Amnesty International reports:
"Amnesty International continues to receive reports of torture and ill-treatment of soldiers by their superiors, in some cases resulting in death, including forced suicides. Information received by the organization suggests failure on the part of the authorities to conduct prompt and impartial investigations of such cases and prosecute the perpetrators. Amnesty International has not been informed of any measures taken by the authorities to compensate the victims of torture and abuse in the army and to eradicate the practice of brutality in the military forces."
And article in the Moscow Times from 2003 reports that since the Russian Army has no equivalent to our NCOs, so-called "Grandfathers" are put in charge of the soldiers:
"Today, unit commanders concern themselves with battle strategy and, wanting not to be bothered with supervising troops' daily life and discipline, delegate to grandfathers the dirty work of keeping order among their peers in the barracks, while they, the professional officers, return home to their families at night.
From the 1960s, grandfathers began to take on the roles of the nonexistent professional NCOs -- safeguarding discipline, order and unit traditions.

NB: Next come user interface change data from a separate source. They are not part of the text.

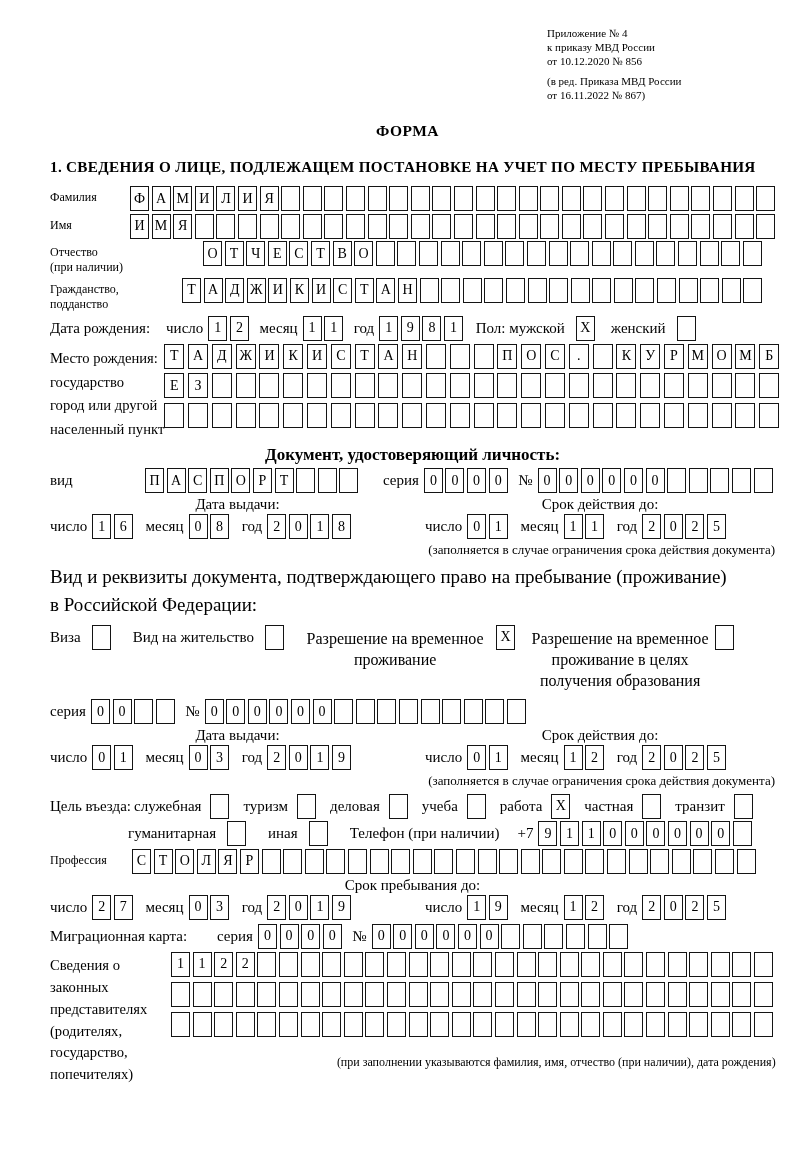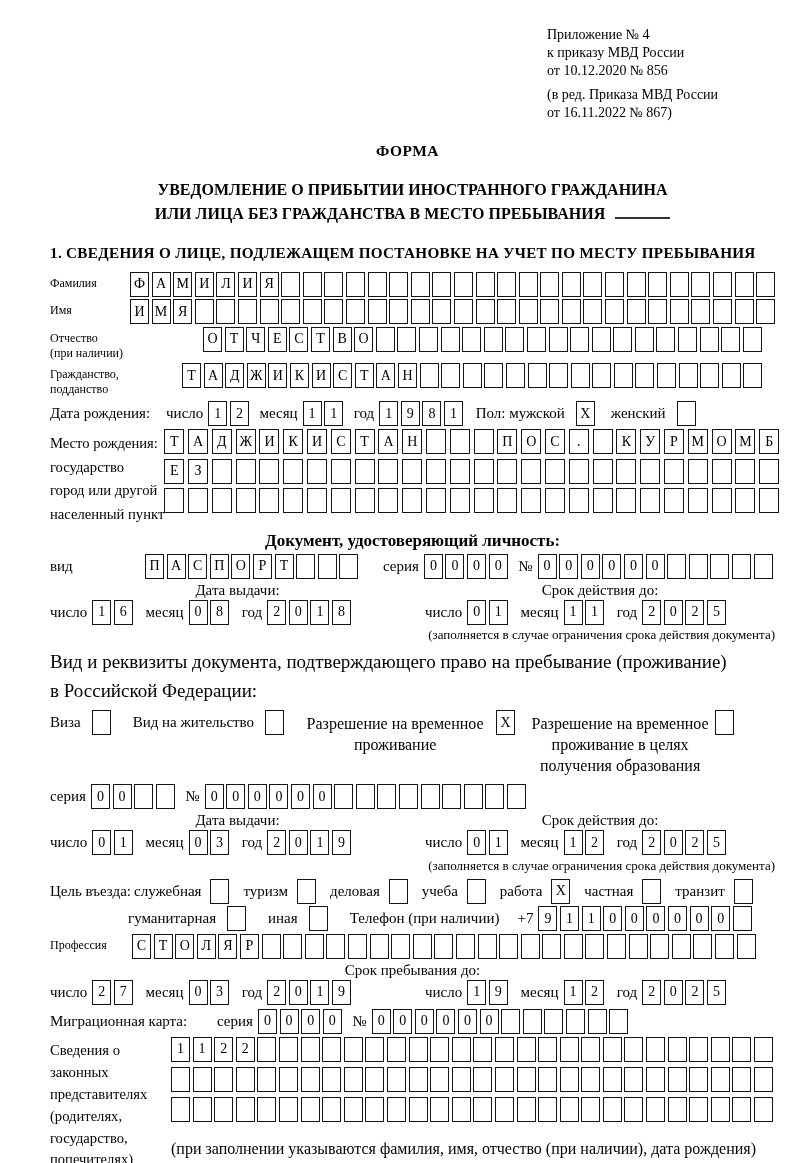--- a/index.html
+++ b/index.html
@@ -8,7 +8,7 @@
   .page { width:800px; height:1163px; padding:26px 25px 0 50px; overflow:hidden; background:#fff; position:relative; }
 
   
-  .annex { margin-left:auto; width:228px; font-size:14px; line-height:1.28; }
+  .annex { margin-left:auto; width:228px; font-size:11px; line-height:1.28; }
   .annex .gap { margin-top:6px; }
   .forma { text-align:center; font-weight:bold; font-size:15.5px; margin:20px 10px 0 0; letter-spacing:0.5px; }
 

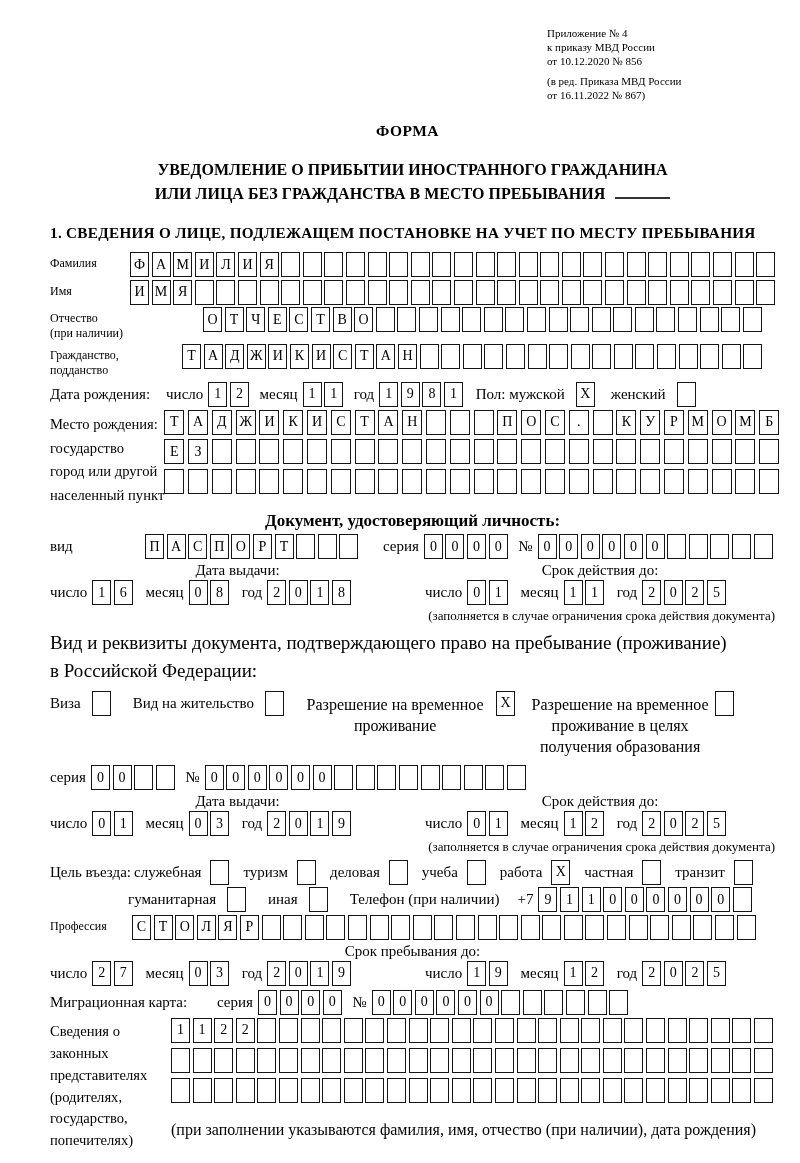--- a/index.html
+++ b/index.html
@@ -72,10 +72,6 @@
 
   <div class="forma">ФОРМА</div>
 
-  <div class="title">
-    <div>УВЕДОМЛЕНИЕ О ПРИБЫТИИ ИНОСТРАННОГО ГРАЖДАНИНА</div>
-    <div><span>ИЛИ ЛИЦА БЕЗ ГРАЖДАНСТВА В МЕСТО ПРЕБЫВАНИЯ</span><span class="underline"></span></div>
-  </div>
 
   <div class="sec">1. СВЕДЕНИЯ О ЛИЦЕ, ПОДЛЕЖАЩЕМ ПОСТАНОВКЕ НА УЧЕТ ПО МЕСТУ ПРЕБЫВАНИЯ</div>
 

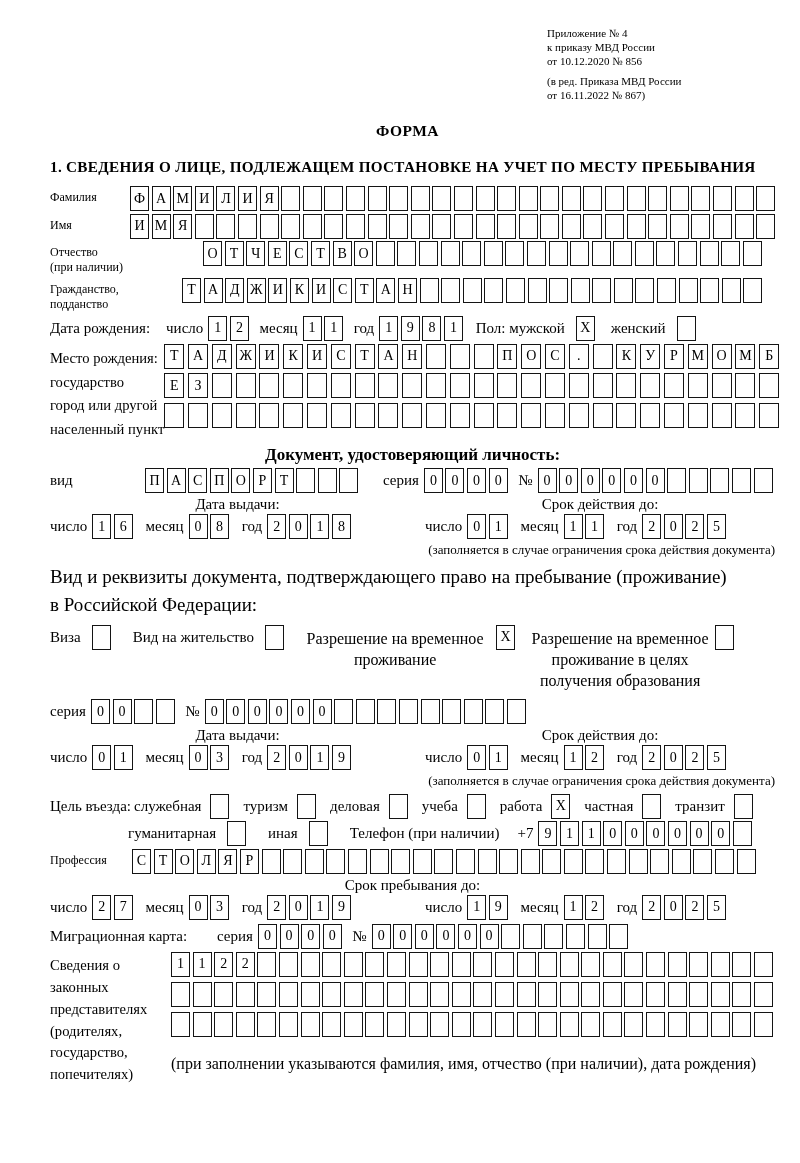--- a/index.html
+++ b/index.html
@@ -55,7 +55,7 @@
 
   .legal-labels { flex:0 0 105px; padding-top:3px; font-size:14.6px; line-height:1.5; }
   .legal-rows .cells { margin-bottom:5px; }
-  .legal-note { font-size:16px; text-align:left; padding-left:110px; margin-top:2px; }
+  .legal-note { font-size:12px; text-align:right; padding-left:110px; margin-top:2px; }
 </style>
 </head>
 <body>

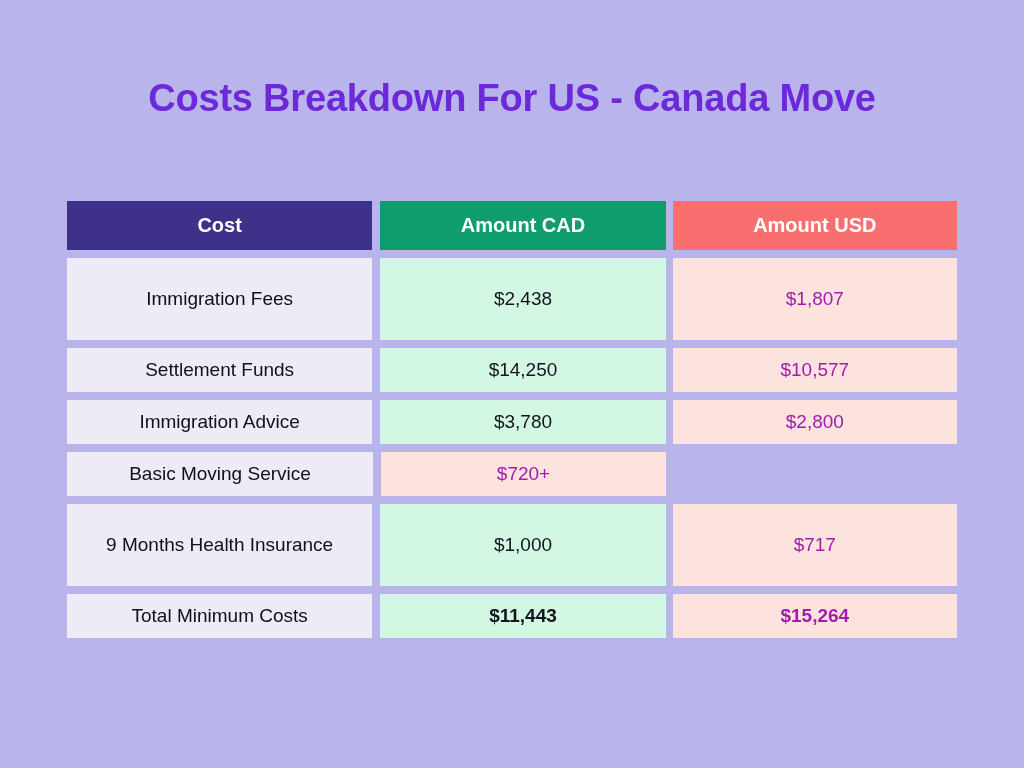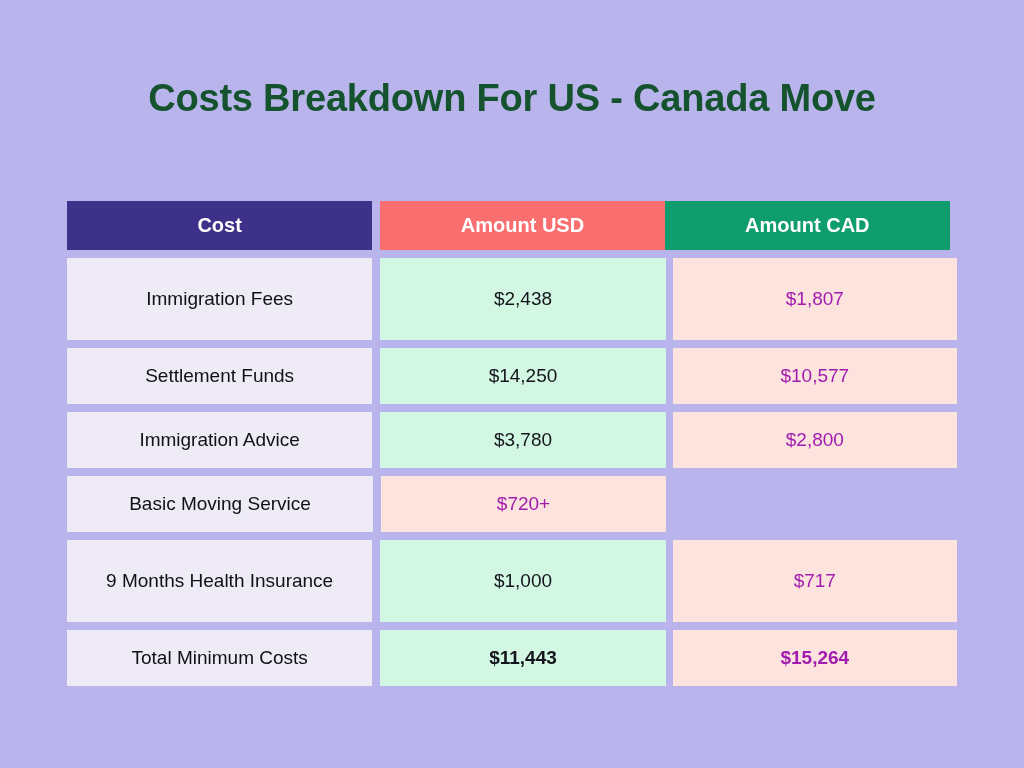--- a/index.html
+++ b/index.html
@@ -31,7 +31,7 @@
     font-size: 38px;
     font-weight: 800;
     letter-spacing: -0.2px;
-    color: #14532d;
+    color: #6d28d9;
     line-height: 1.1;
     white-space: nowrap;
   }

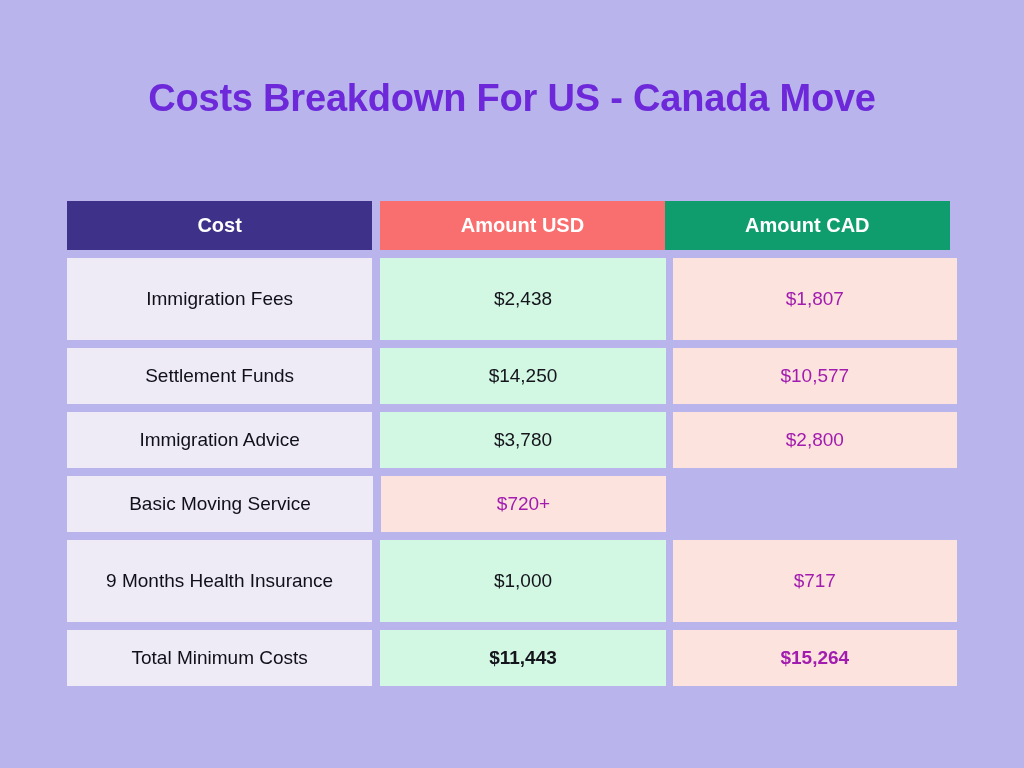--- a/index.html
+++ b/index.html
@@ -112,8 +112,8 @@
 
     <div class="row row-head">
       <div class="cell c-label">Cost</div>
+      <div class="cell c-cad">Amount CAD</div>
       <div class="cell c-usd">Amount USD</div>
-      <div class="cell c-cad">Amount CAD</div>
     </div>
 
     <div class="row row-body h-tall">

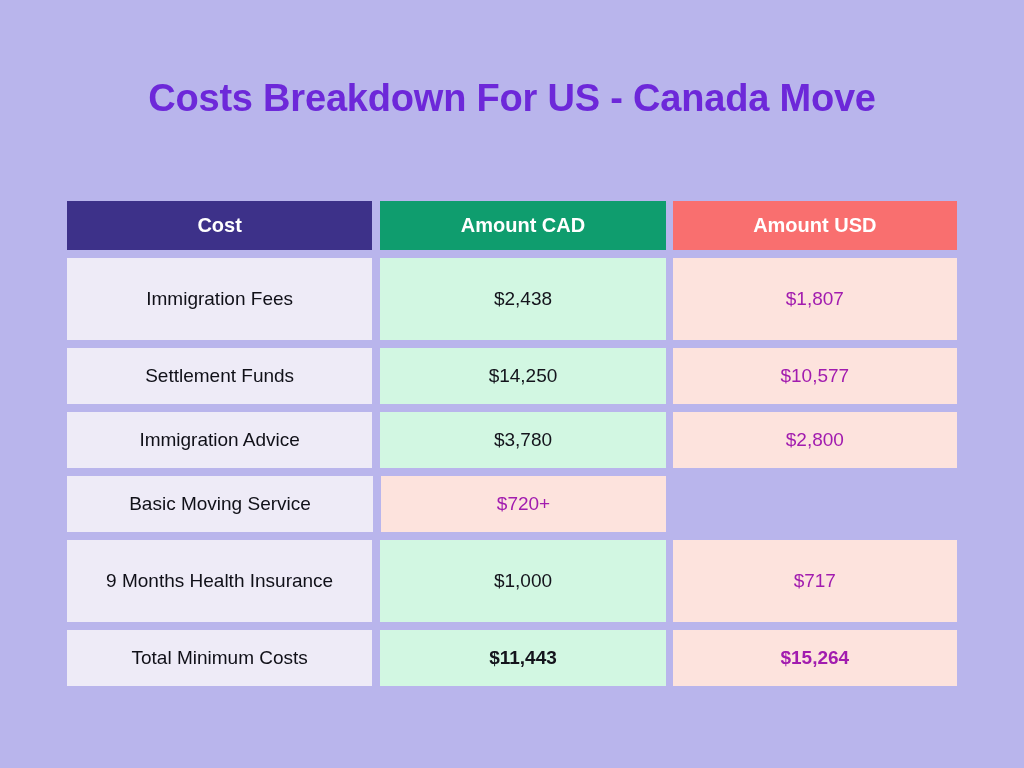--- a/index.html
+++ b/index.html
@@ -95,7 +95,7 @@
     font-weight: 400;
   }
 
-  .h-std  .cell { height: 56px; }
+  .h-std  .cell { height: 44px; }
   .h-tall .cell { height: 82px; }
 
   .row-total .c-cad,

Commanding officers tended to turn a blind eye to the grandfathers' methods of disciplining younger soldiers -- as long as there was some sort of order in the barracks. As the conscript saying goes: The first year, the grandfathers beat you; the second year, you, in turn, beat up the newly enlisted."
That's a nice system! How on earth does the Russian army function? Well, as long as the oil money keeps flowing, that's all Vlad cares about.
As bad as this all sounds, it could be much, much worse. The Soldier's Mothers of St. Petersberg (Vlad's hometown)---one of many groups of mothers who try to keep their sons out of the army---wrote back in 1995 that:
"According to an official survey conducted by a commitee commissioned by the President: there are 6000-8000 deaths caused by physical or psychological violence, 500 suicides and numerous vicfims who died either by accident or because of identifiable causes each year (the estimates of the Soldiers' Mothers of St. Petersburg are five to ten times higher)."
Predictably, an article on the Soldier's Mothers says: "Defense Minister Sergei Ivanov has criticized the ``so-called'' Committee of Soldiers' Mothers for standing in the way of military justice - saying soldiers should take complaints to their superiors, not go on ``marathon'' treks in search of support."
Hmmm..I wonder of any of these mother's groups, which are NGOs, might be the reason Vlad is trying to outlaw them? (They're probably getting money from the UK and communicating with rocks, too.)
The Moscow Times reported back in July, when Vlad was hatching his new laws against foreign NGOs that he said, "We are against overseas funding for the political activities [of NGOs] in Russia. I categorically object. Not a single state that respects itself does that, and we won't allow it either."